Monday, May 30, 2016

Long Live the Legion!, Part 1


I started playing Vs while Crisis was the current set, so DLS was the first new DC set I got to see when it was released. I remember being very excited when it was announced, crestfallen when it actually appeared. The set was simply terrible. Darkseid's Elite was playable in Modern, but that was about it. Worst of all, the Legionnaires were just worthless.

A crushing blow. When I was a kid growing up, during the Silver Age of comic books, my favorite comics were generally the team-ups: Avengers, X-Men, Justice League, Justice Society, Teen Titans, and especially the Legion of Super-Heroes. I loved the variety of heroes, with their sometimes odd-ball super powers (Bouncing Boy!). And for some reason I cared that they were closer in age to me than older heroes like Batman, Superman and Captain America.


If you had asked me, prior to DLS, what team I most wanted UDE to showcase in a set, and have that team really done right, it would have been Legionnaires. They could only manage half of what I wanted.

The killer blow was in making all the characters cosmic. Understandable, from a flavor point of view, but ugh. What a terrible mechanic. The one good deck that used it was Skrulls-Inhumans, and then only because the deck gave you a good way to keep the cosmic counters on all the characters. With the Legion characters, UDE gave them underwhelming powers even when their counters were on. Seriously? Remove someone else's cosmic counter for the privilege of recruiting a 7/7 4 drop with a ho-hum ability?

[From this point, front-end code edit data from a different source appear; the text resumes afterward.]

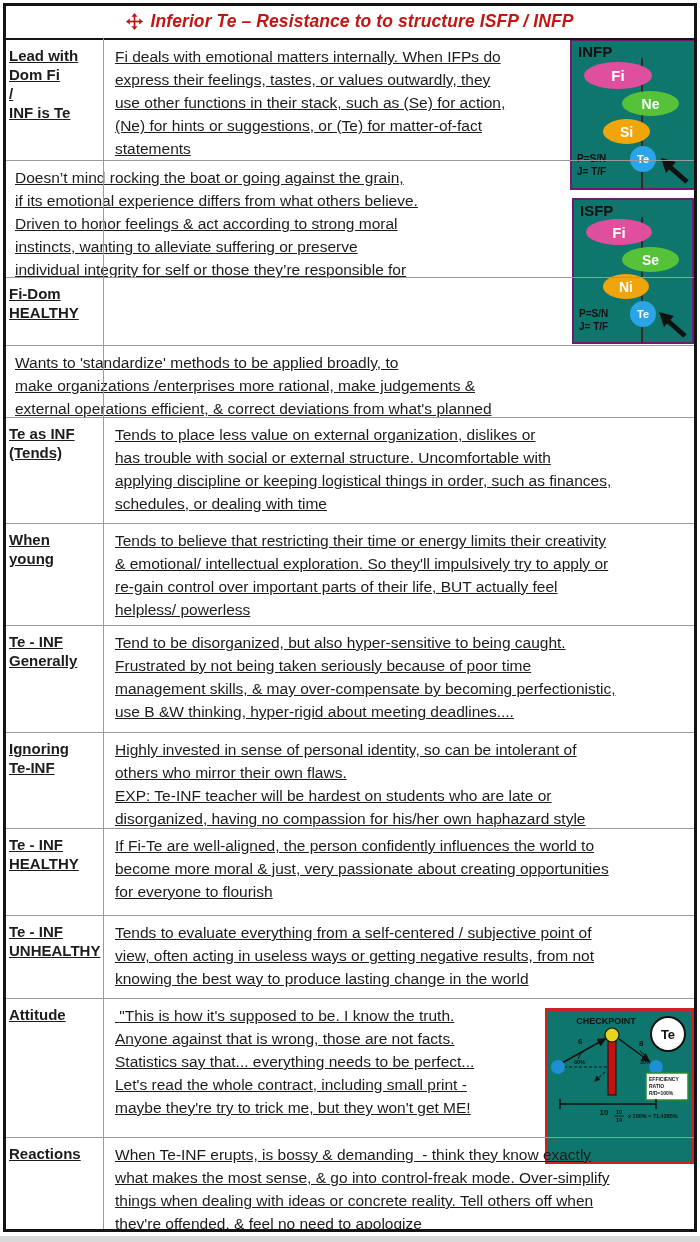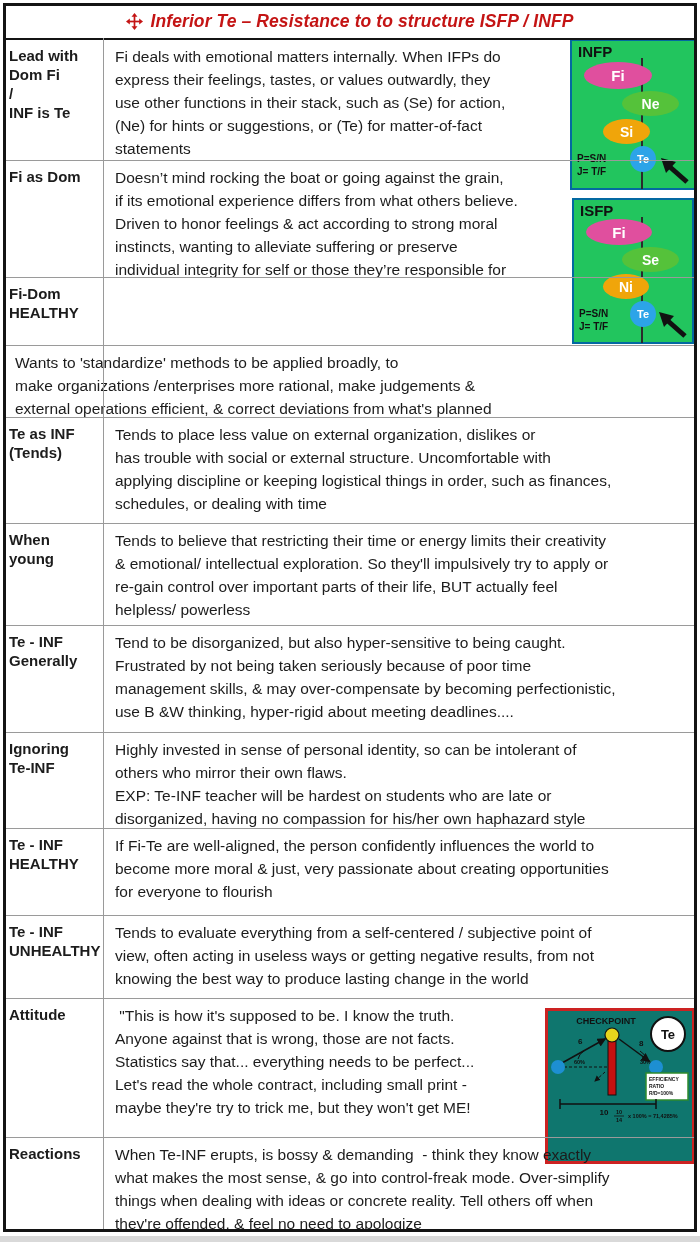"Lead with" .row { text-decoration: none -> underline }
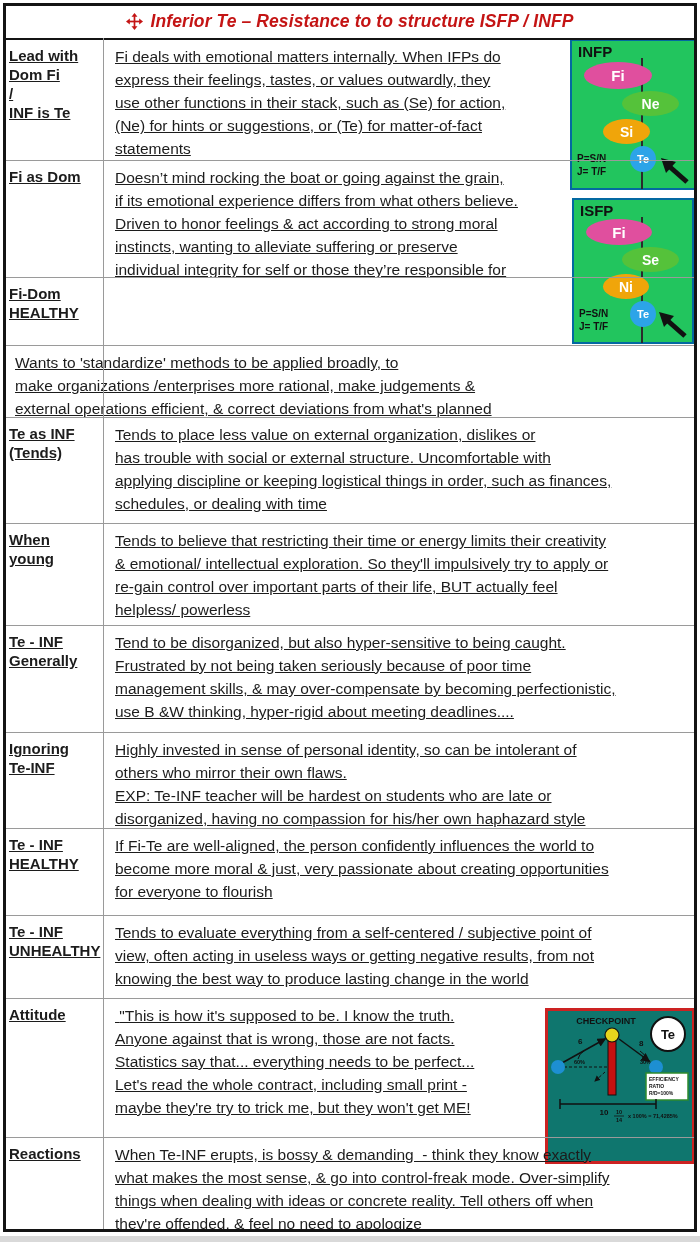"INFP" .fn-box { background: #22c55e -> #0f766e; border: 2px solid #0369a1 -> 2px solid #701a75 }
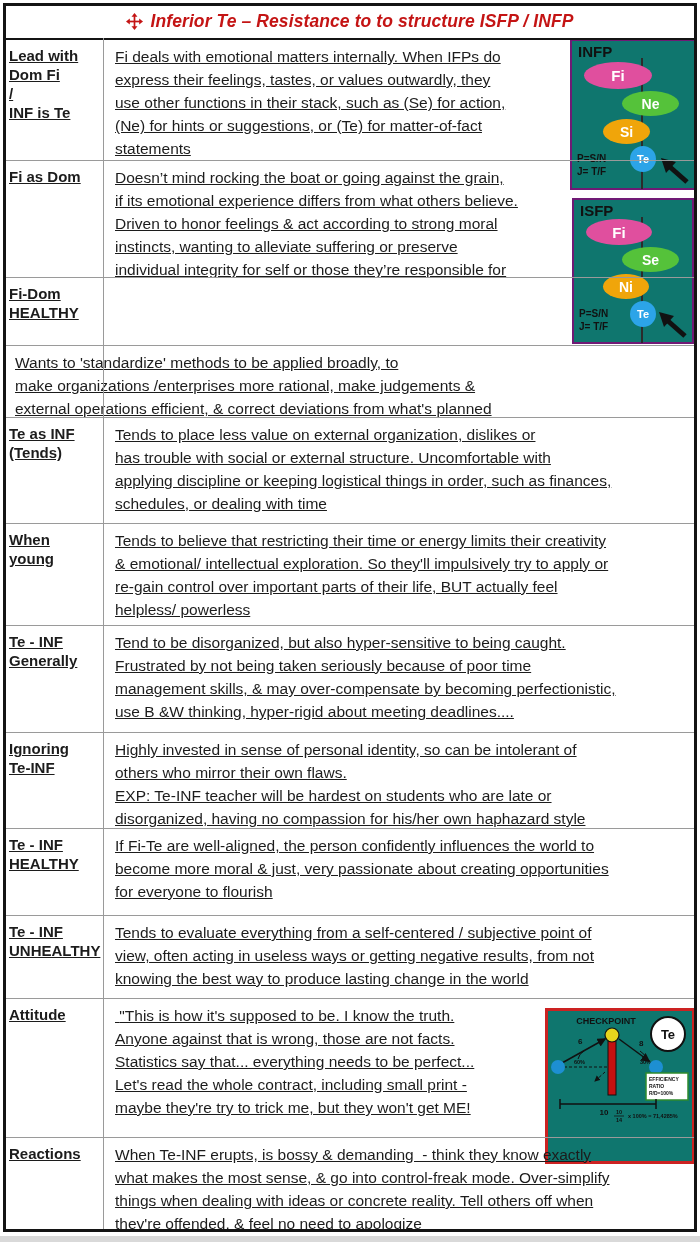"Fi as Dom" div.label { html: <div>Fi as Dom</div> -> none }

A few weeks ago--before I got sidetracked by Bombshells--I was trying to think if there were any more custom Vs decks I wanted to create, and it occurred to me that I had a chance to right the cosmic wrong that UDE had done to my beloved Legion. The question was, how to do them right? My first thought was that there are a LOT of Legionnaires, and that the deck should allow you to play as many as possible. When the Legion fought a powerful enemy, like Validus, it won the battle by attacking with waves of superheroes fighting as a team. So, my next thought was that the deck should flood the field with lots of characters who generally took down much bigger opponents by means of team attacking.

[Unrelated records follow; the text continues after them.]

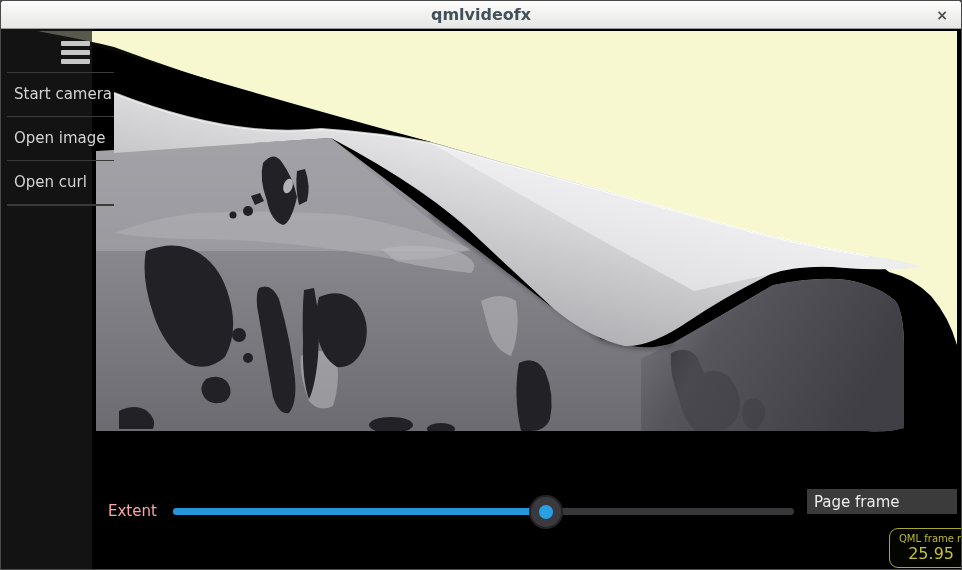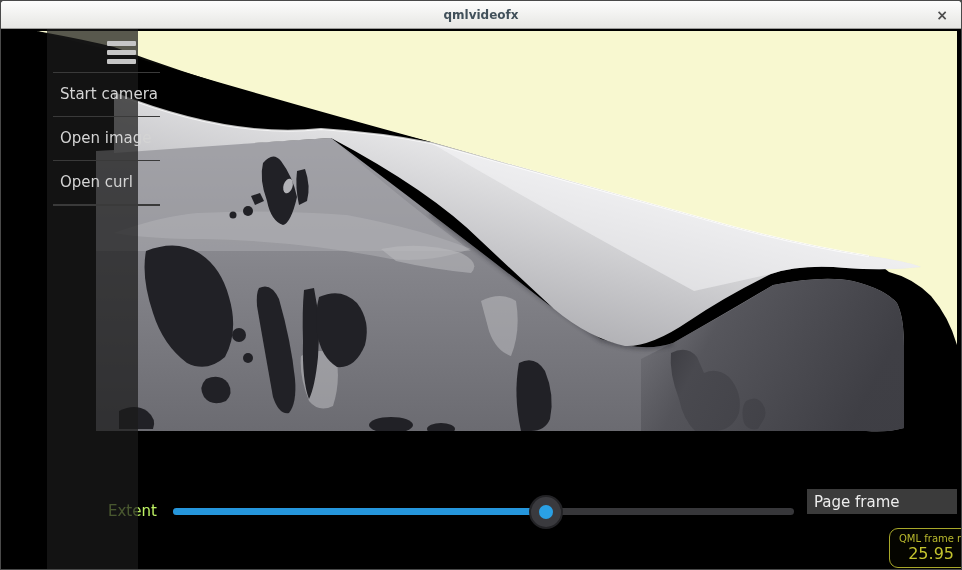"qmlvideofx" .titlebar-title { font-size: 12px -> 16px }
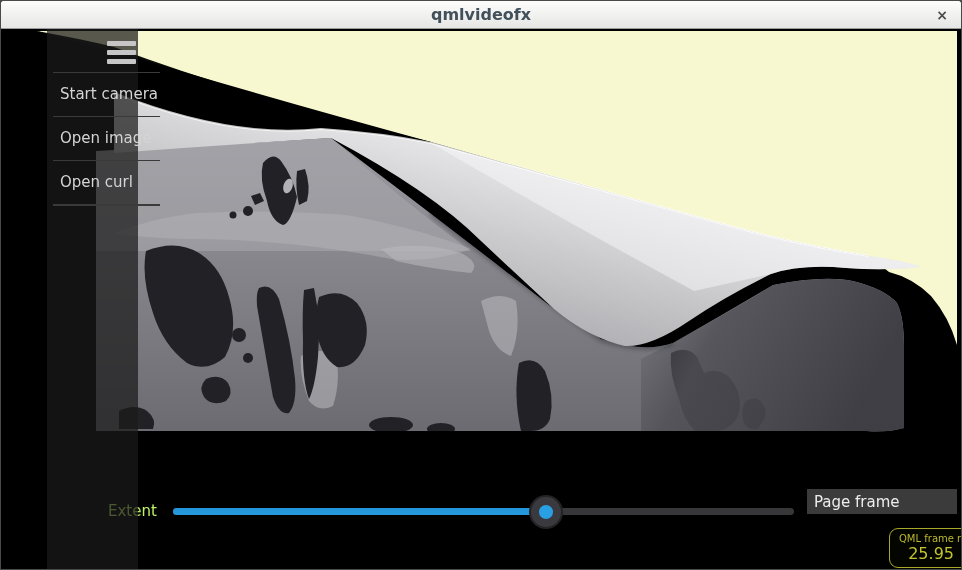"Start camera" .sidebar { margin-left: 46px -> none }
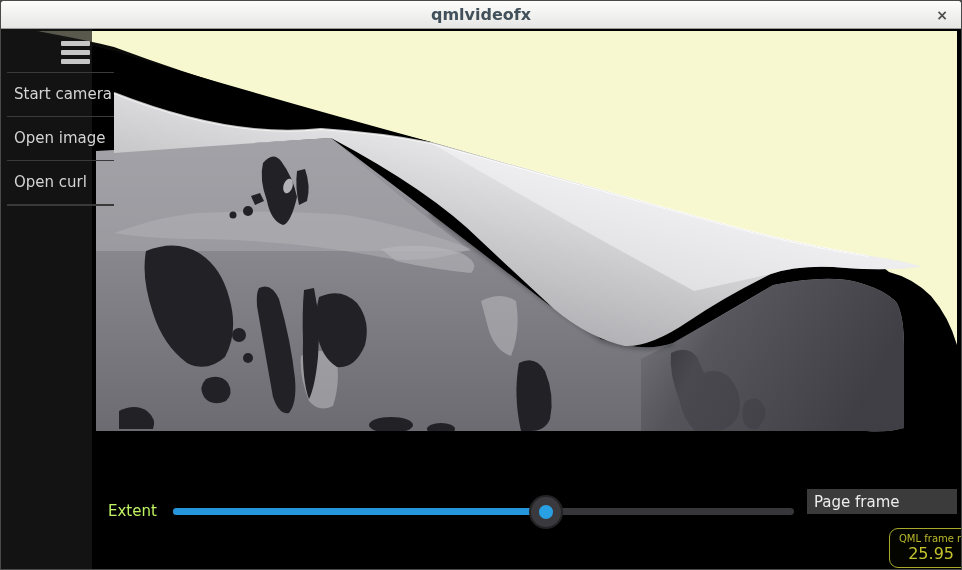"Extent" .extent-label { color: #bef264 -> #fca5a5 }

When I thought about what such a deck would look like, I immediately realized that I was describing a mono-team version of X-Faces. If you aren't familiar with that deck, the basic idea was to team up X-Men with Masters of Evil, using Faces of Evil as the main team-up. Poison Ivy was used to fetch locations (X-Corp Amsterdam to get Faces, Birthing Chamber to get cards, Slaughter Swamp to manipulate the pile). Dr. Light (in the good old days, pre-ban) was used to bring characters onto the field from the pile. Hard Sound Construct was used to bring out additional characters for free, and Kyle Rayner was used to get it. Characters got ATK boost from Faces, Blackbird Blue, The Wrecking Crew, and maybe Cyclops, Slim.Tutoring came from Enemy, Yellowjacket, Rita DeMara, and Beetle, Armorsmith. The deck wanted odds. On turn 4 you would play Marcus Daniels to give all your characters reinforcement, to limit the damage you could take, then on 5 you would flood the field with attackers and swing for game.

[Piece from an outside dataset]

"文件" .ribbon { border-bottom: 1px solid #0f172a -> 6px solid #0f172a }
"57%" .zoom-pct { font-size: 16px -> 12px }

It was always one of my favorite deck archetypes. There were lots of ways to build it, and variations on it worked in several different formats. In any case, it seemed like a perfect concept for my Legionnaires deck. I could give some of the key Legion members (Saturn Girl, Lightning Lad, Cosmic Boy, Brainiac 5) the powers of Dr. Light, Poison Ivy, Yellowjacket, Beetle, and Kyle Rayner, and then most of the other team members could become 1-of attackers.

Another decision that I made early on was that I wanted to do a special futuristic looking card template for the deck, along the lines of what I did for my Asgardians deck. Mainly this was a matter of taking my Asgardians template and changing the fonts to something with more of a sci-fi look. For a little extra fun, I gave some of the cards colored borders, like this orange-bordered Triplicate Girl.


The other thing I did was to create a custom back for the cards, as I do with all my custom decks. This one looks particularly nice, I think.


That's enough background. In Part 2 I'll show you the cards and describe how the deck works.


2 comments:

Unknown said...

are they all legal cards?

kansashoops said...

Legal for what? It's not like there are any organized tournaments any more. But no, they aren't. These are just for fun.